Personal information
- Date of birth: December 15, 1975 (age 49)
- Place of birth: Memphis, Tennessee, United States
- Height: 6 ft 1 in (1.85 m)
- Position(s): Forward

Youth career
- 1994–1997: Vanderbilt University

Senior career*
- Years: Team / Apps / (Gls)
- 1998: Nashville Metros
- 1998: → Milwaukee Rampage (loan) / 2 / (1)
- 1998: Chicago Fire / 5 / (0)
- 1998: → MLS Pro 40 (loan) / 10 / (3)
- 1999: New England Revolution / 6 / (0)
- 1999: → MLS Pro 40 (loan) / 2 / (1)
- 1999: Miami Fusion / 10 / (0)
- 2002: Memphis Express
- 2002: Atlanta Silverbacks / 9 / (1)

= Tony Kuhn =

American soccer player

Tony Kuhn (born December 15, 1975) is a former U.S. soccer forward who spent two seasons in Major League Soccer and several in the USL First Division, USISL and Premier Development League.

Kuhn attended Vanderbilt University, where he played on the men's soccer team from 1994 to 1997. He holds the school's records for goalscoring in a single season with 23, for career goals with 58, and for career assists with 27. He was a 1996 First Team and a 1997 Second Team All American.

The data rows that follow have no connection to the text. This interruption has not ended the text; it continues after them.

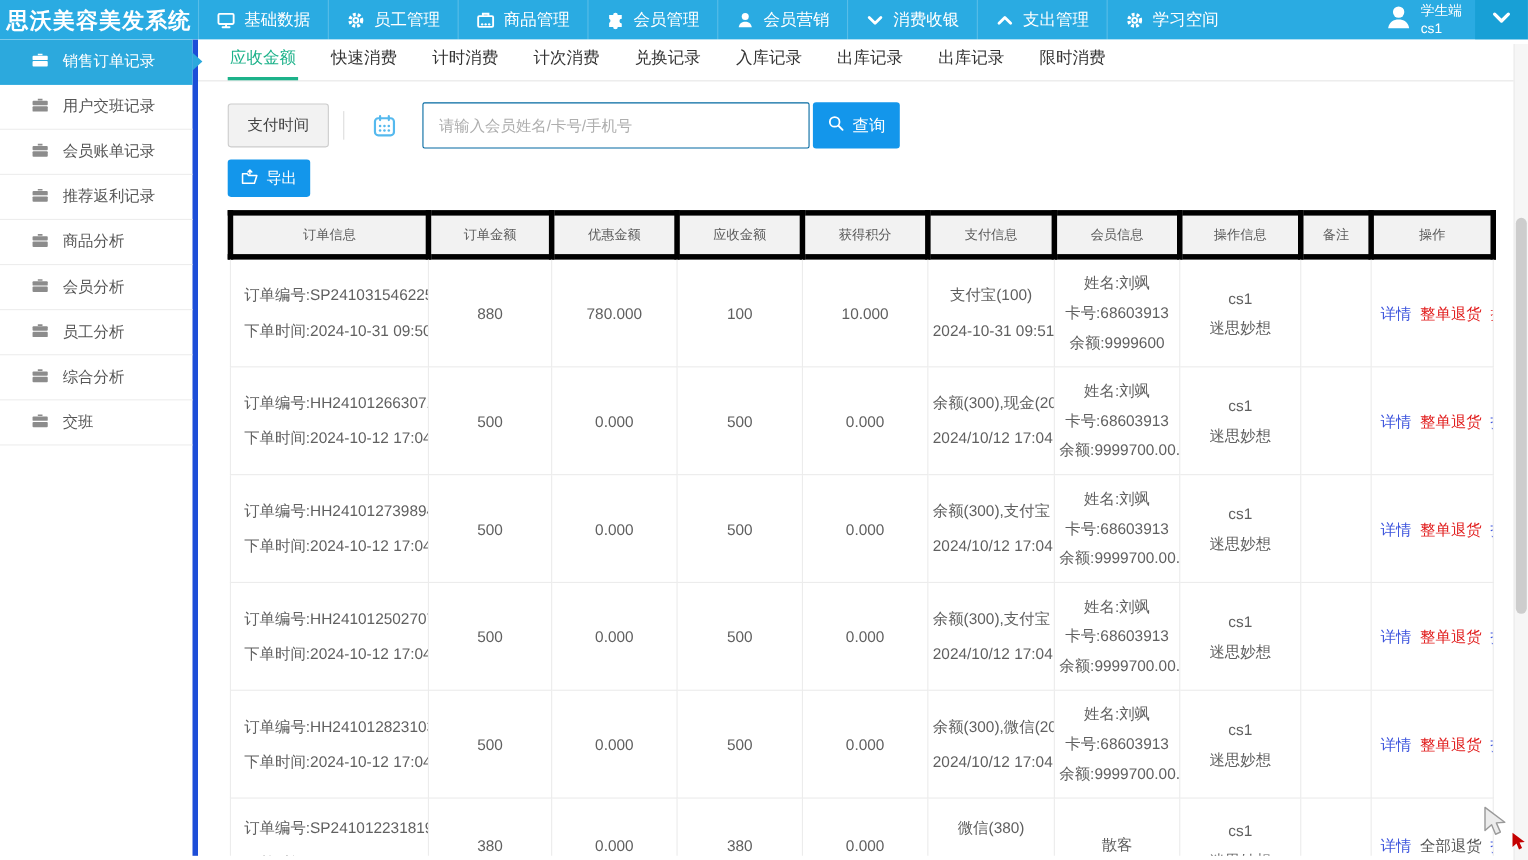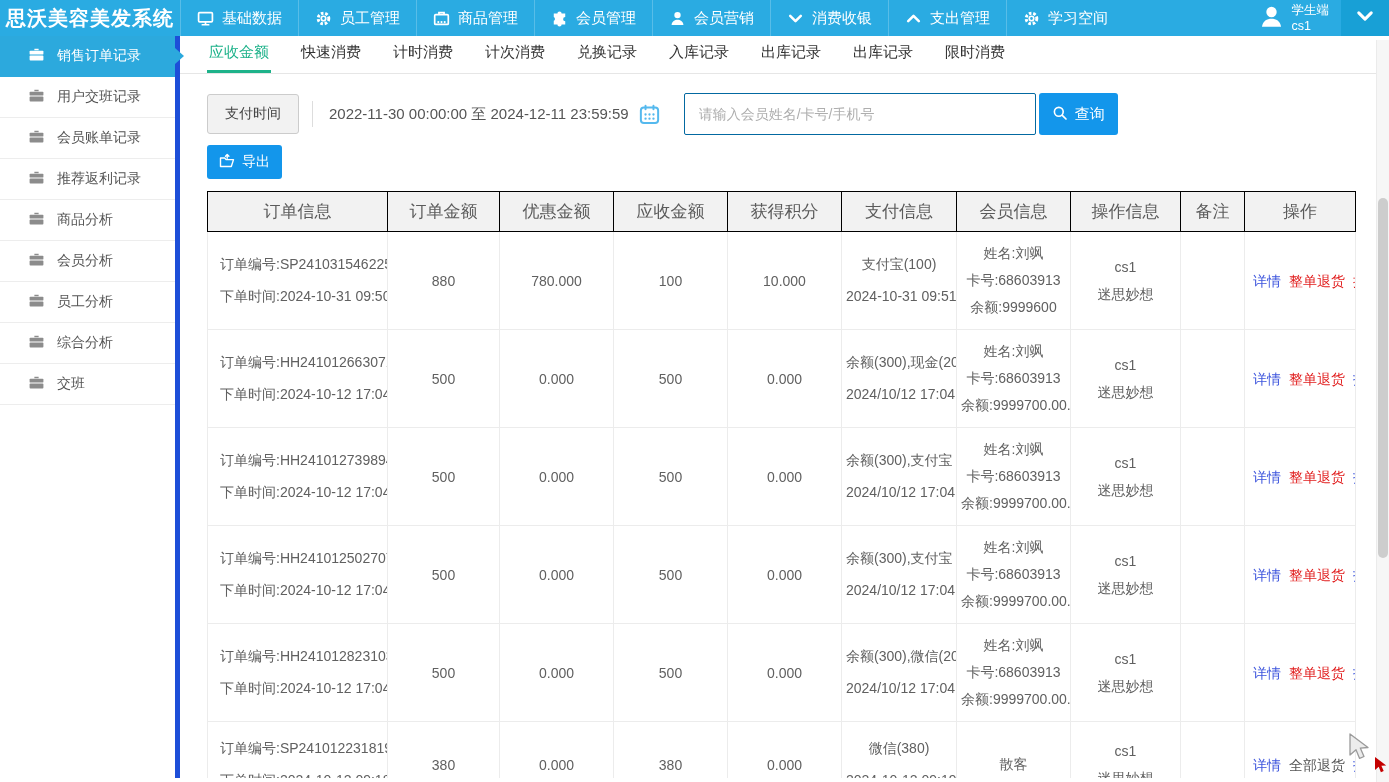--- a/index.html
+++ b/index.html
@@ -60,22 +60,22 @@
     padding:0 14px;font-size:14px;color:#333;outline:none}
   .search-input::placeholder{color:#aeaeae}
   .btn-primary{display:inline-flex;align-items:center;gap:7px;background:var(--c-btn);color:#fff;
     border:none;border-radius:3px;height:42px;padding:0 13px;font-size:15px;cursor:pointer}
   .search-btn{margin-left:3px}
   .export-btn{margin:10px 0 0 27px;height:34px;padding:0 12px;font-size:14px;border-radius:3px}
 
   
   .table-wrap{margin:12px 27px 0}
   table{border-collapse:collapse;table-layout:fixed;width:1148px;font-size:14px;color:#606060}
-  th{background:#f2f2f2;font-weight:normal;height:40px;border:1px solid #000000;
-    font-size:17px;color:#5b5b5b}
+  th{background:#f2f2f2;font-weight:normal;height:40px;border:5px solid #000000;
+    font-size:12px;color:#5b5b5b}
   td{border:1px solid #ececec;text-align:center;padding:8px 4px;vertical-align:middle;
     overflow:hidden;white-space:nowrap}
   td.cell-left{text-align:left;padding-left:12px}
   .cl{line-height:27px}
   .sp2 .cl{margin:5px 0}
   .act{cursor:pointer;margin:0 4px;line-height:26px;display:inline-block}
   .act.blue{color:var(--c-link-blue)}
   .act.red{color:var(--c-link-red)}
   .act.gray{color:#555}
 
@@ -273,21 +273,20 @@
         <div class="tab">兑换记录</div>
         <div class="tab">入库记录</div>
         <div class="tab">出库记录</div>
         <div class="tab">出库记录</div>
         <div class="tab">限时消费</div>
       </div>
 
     <div class="filter-row">
       <button class="pay-btn">支付时间</button>
       <span class="vdiv"></span>
-      <span class="date-text">2022-11-30 00:00:00 至  2024-12-11 23:59:59</span>
       <span class="cal-btn">
         <svg viewBox="0 0 18 18" width="21" height="21">
           <rect x="1.6" y="3" width="14.8" height="13.3" rx="2.6" fill="none" stroke="#55b9ee" stroke-width="1.7"></rect>
           <path d="M5.6 1.4v3M12.4 1.4v3" stroke="#55b9ee" stroke-width="1.7" stroke-linecap="round"></path>
           <circle cx="5.6" cy="9" r="1" fill="#55b9ee"></circle>
             <circle cx="9" cy="9" r="1" fill="#55b9ee"></circle>
             <circle cx="12.4" cy="9" r="1" fill="#55b9ee"></circle>
           <circle cx="5.6" cy="12.6" r="1" fill="#55b9ee"></circle>
             <circle cx="9" cy="12.6" r="1" fill="#55b9ee"></circle>
             <circle cx="12.4" cy="12.6" r="1" fill="#55b9ee"></circle>

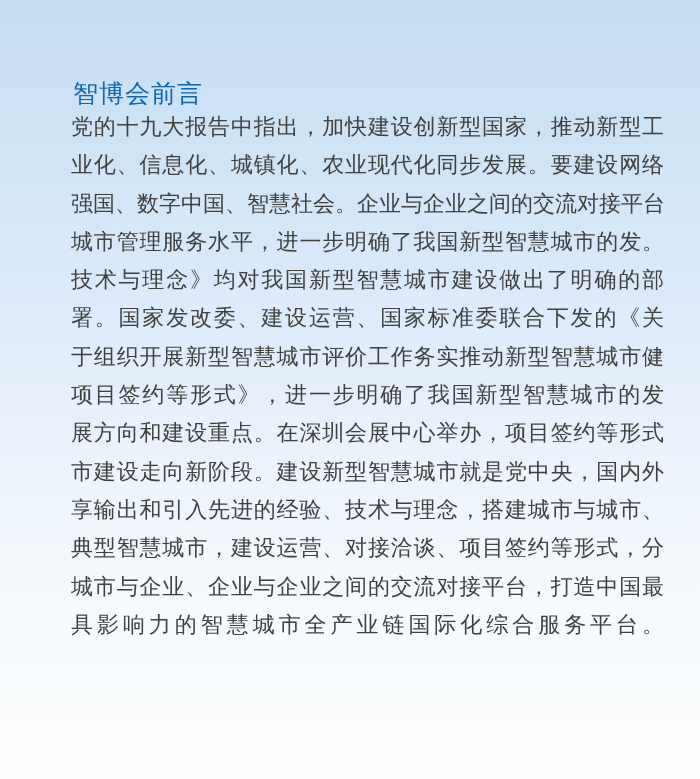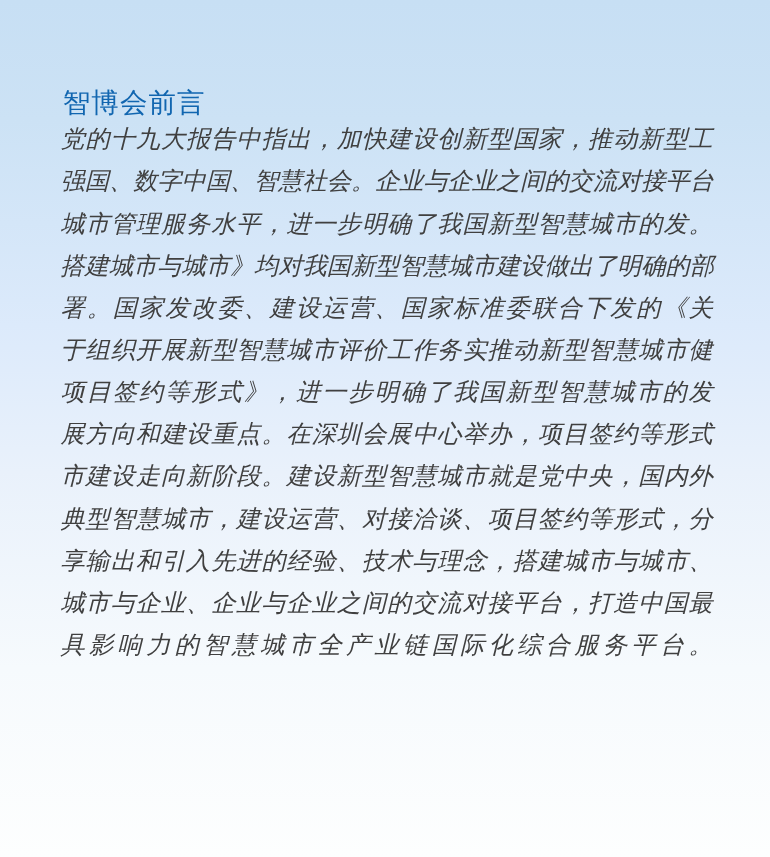--- a/index.html
+++ b/index.html
@@ -16,64 +16,65 @@
       #c7dff4 0%,
       #cce2f5 14%,
       #dceafb 38%,
       #e9f1fb 55%,
       #f6fafd 78%,
       #fdfefe 100%);
   }
   .page {
     position: absolute;
     inset: 0;
+    margin-left: 16px;
   }
   .section-title {
     position: absolute;
     left: 57px;
     top: 60px;
     font-size: 25px;
     font-weight: 400;
     letter-spacing: 1px;
     color: #1166b0;
     white-space: nowrap;
   }
   .paragraph {
     position: absolute;
     left: 55px;
     top: 108px;
     width: 593px;
-    font-style: italic;
   }
   .para-line {
     font-size: 22px;
     line-height: 38.3px;
     color: #404040;
     text-align: justify;
     text-align-last: justify;
     white-space: nowrap;
     width: 100%;
   }
 </style>
 </head>
 <body>
 
 <div class="page">
 
   <h1 class="section-title">智博会前言</h1>
 
   <div class="paragraph">
     <div class="para-line">党的十九大报告中指出，加快建设创新型国家，推动新型工</div>
+    <div class="para-line">业化、信息化、城镇化、农业现代化同步发展。要建设网络</div>
     <div class="para-line">强国、数字中国、智慧社会。企业与企业之间的交流对接平台</div>
     <div class="para-line">城市管理服务水平，进一步明确了我国新型智慧城市的发。</div>
-    <div class="para-line">搭建城市与城市》均对我国新型智慧城市建设做出了明确的部</div>
+    <div class="para-line">技术与理念》均对我国新型智慧城市建设做出了明确的部</div>
     <div class="para-line">署。国家发改委、建设运营、国家标准委联合下发的《关</div>
     <div class="para-line">于组织开展新型智慧城市评价工作务实推动新型智慧城市健</div>
     <div class="para-line">项目签约等形式》，进一步明确了我国新型智慧城市的发</div>
     <div class="para-line">展方向和建设重点。在深圳会展中心举办，项目签约等形式</div>
     <div class="para-line">市建设走向新阶段。建设新型智慧城市就是党中央，国内外</div>
+    <div class="para-line">享输出和引入先进的经验、技术与理念，搭建城市与城市、</div>
     <div class="para-line">典型智慧城市，建设运营、对接洽谈、项目签约等形式，分</div>
-    <div class="para-line">享输出和引入先进的经验、技术与理念，搭建城市与城市、</div>
     <div class="para-line">城市与企业、企业与企业之间的交流对接平台，打造中国最</div>
     <div class="para-line">具影响力的智慧城市全产业链国际化综合服务平台。</div>
   </div>
 
 </div>
 
 </body></html>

He graduated in the spring of 1998. That year, the Nashville Metros selected Kuhn in the first round of the USL Draft. He also played for the Milwaukee Rampage on loan from the Metros. In 1998, Kuhn signed with the Chicago Fire of Major League Soccer. He played five games with the Fire in 1998, but was placed on waivers on April 2, 1999. Four days later, the New England Revolution claimed Kuhn off waivers. He played six games for the Revs before being traded to the Miami Fusion in exchange for Carlos Parra on June 4, 1999. The Fusion waived Kuhn on November 25, 1999. In 2002, Kuhn began the season with the Memphis Express in the Premier Development League before finishing it with the Atlanta Silverbacks in the USL A-League.